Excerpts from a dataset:
= Beginning of Section =

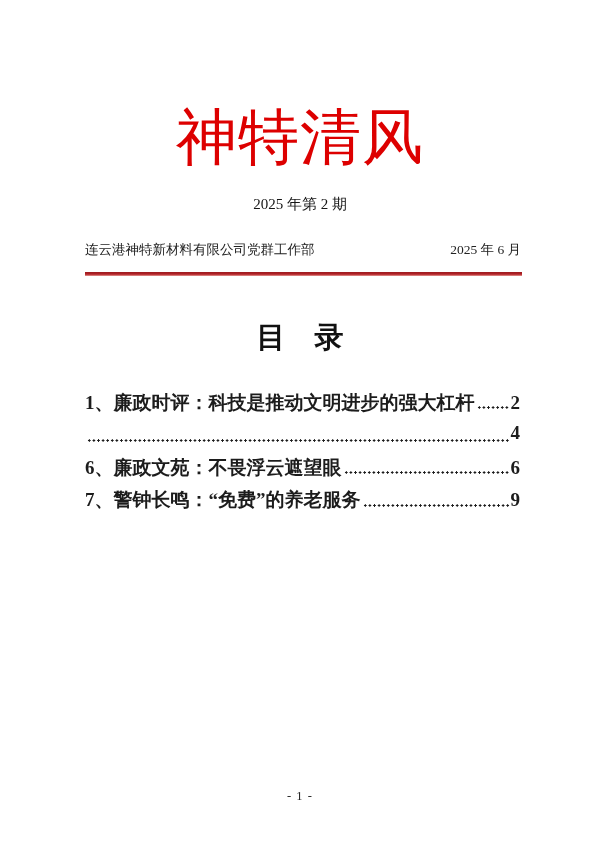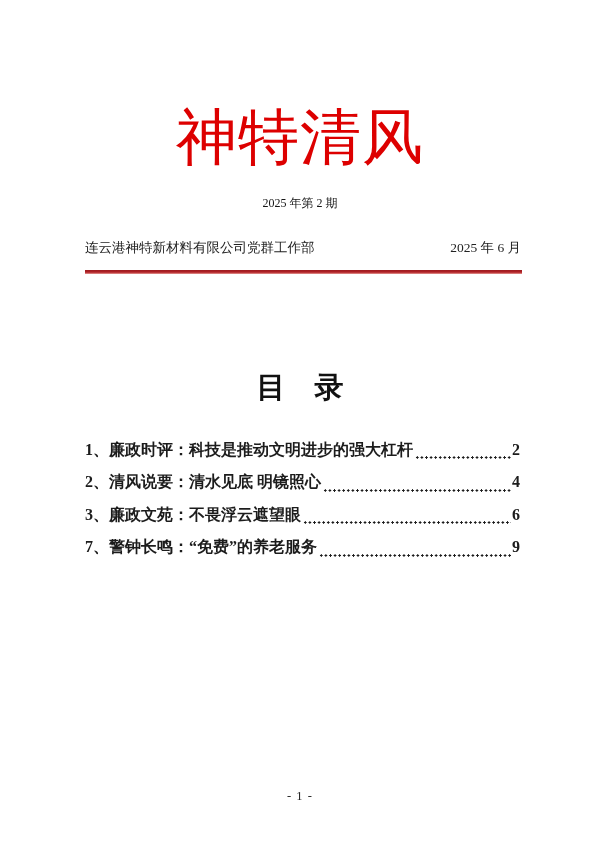--- a/index.html
+++ b/index.html
@@ -26,7 +26,7 @@
   .issue-line {
     margin-top: 24px;
     text-align: center;
-    font-size: 12px;
+    font-size: 15px;
     color: #151515;
   }
   .pub-row {

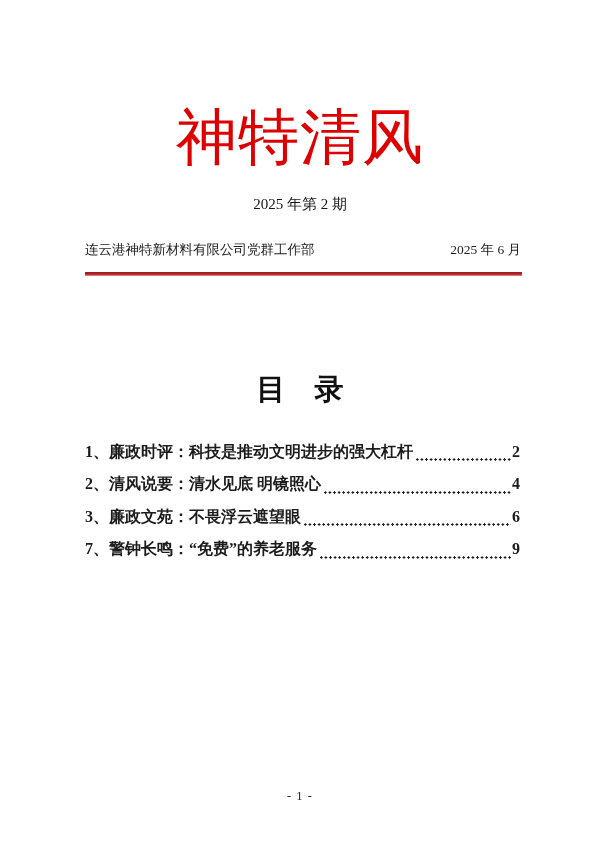--- a/index.html
+++ b/index.html
@@ -43,7 +43,7 @@
     background: linear-gradient(to bottom, #9c1b1f 0%, var(--rule-red) 55%, #e59a95 100%);
   }
   .toc-heading {
-    margin-top: 94px;
+    margin-top: 42px;
     text-align: center;
     font-size: 29px;
     font-weight: bold;

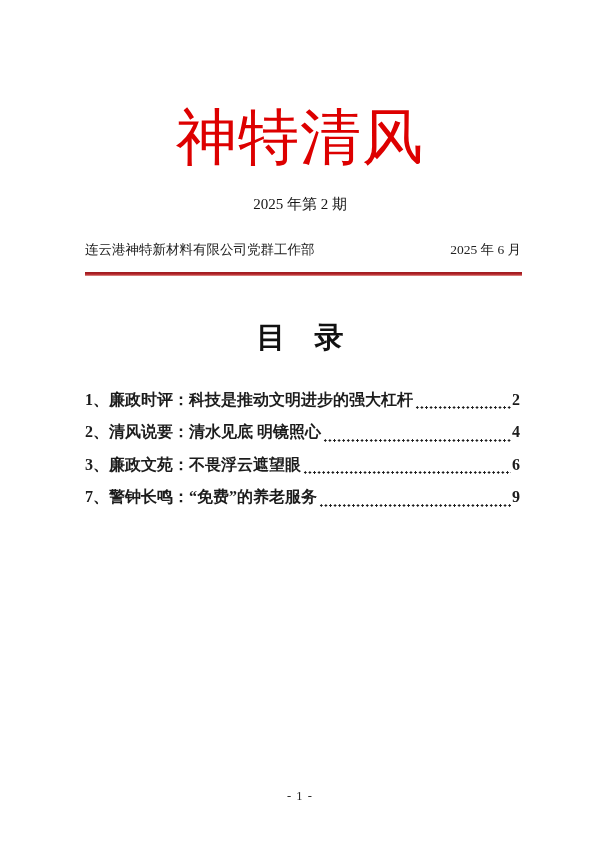--- a/index.html
+++ b/index.html
@@ -56,7 +56,7 @@
     display: flex;
     align-items: baseline;
     height: 32.5px;
-    font-size: 16px;
+    font-size: 19px;
     font-weight: bold;
     white-space: nowrap;
     color: #1c1c1c;

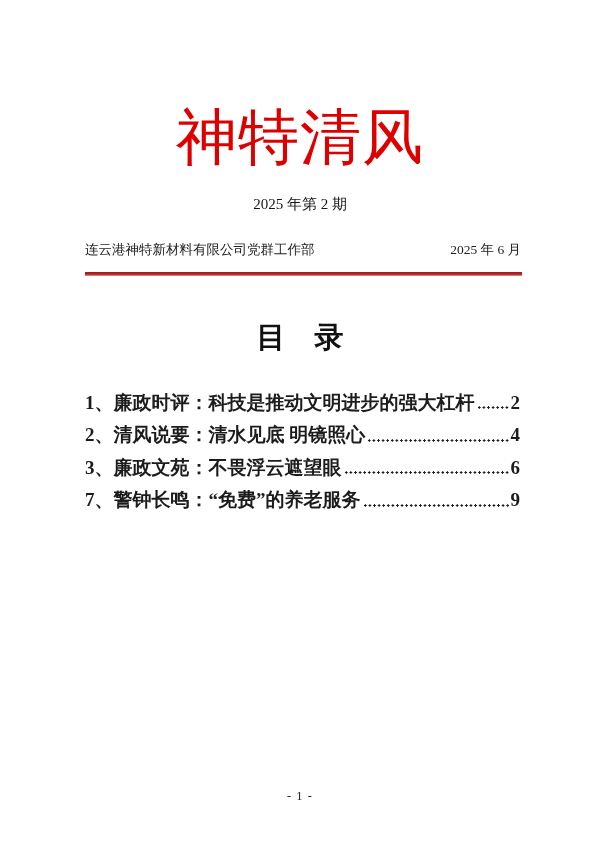--- a/index.html
+++ b/index.html
@@ -111,7 +111,6 @@
     </div>
 
     <div class="toc-row">
-      <span class="toc-label">2、清风说要：清水见底 明镜照心</span>
       <span class="toc-dots"></span>
       <span class="toc-page">4</span>
     </div>

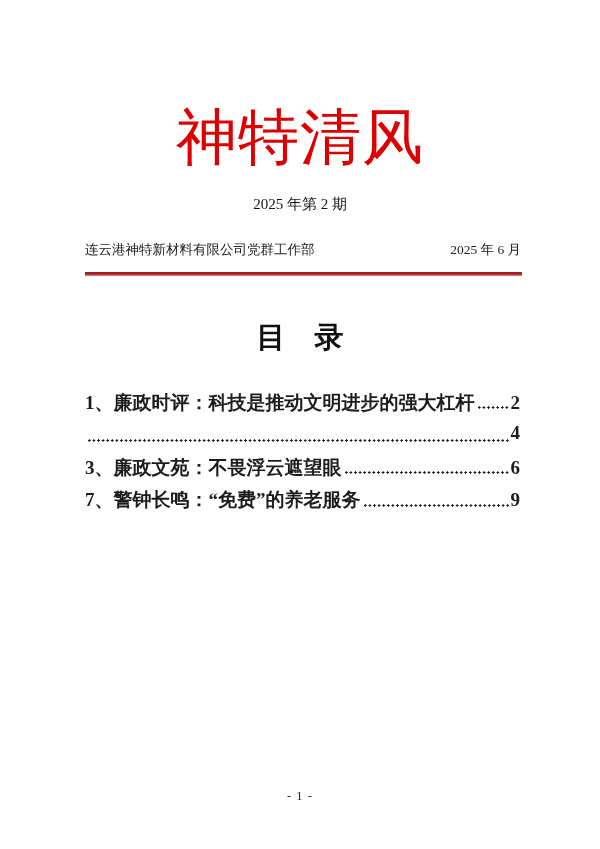--- a/index.html
+++ b/index.html
@@ -116,7 +116,7 @@
     </div>
 
     <div class="toc-row">
-      <span class="toc-label">3、廉政文苑：不畏浮云遮望眼</span>
+      <span class="toc-label">6、廉政文苑：不畏浮云遮望眼</span>
       <span class="toc-dots"></span>
       <span class="toc-page">6</span>
     </div>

= End of Section =

◆ REQUIRED WORK ◆
The job here is to find each line above with the word "margin" and copy it.

◆ SOLUTION ◆
     margin-top: 24px;
-    margin-top: 94px;
+    margin-top: 42px;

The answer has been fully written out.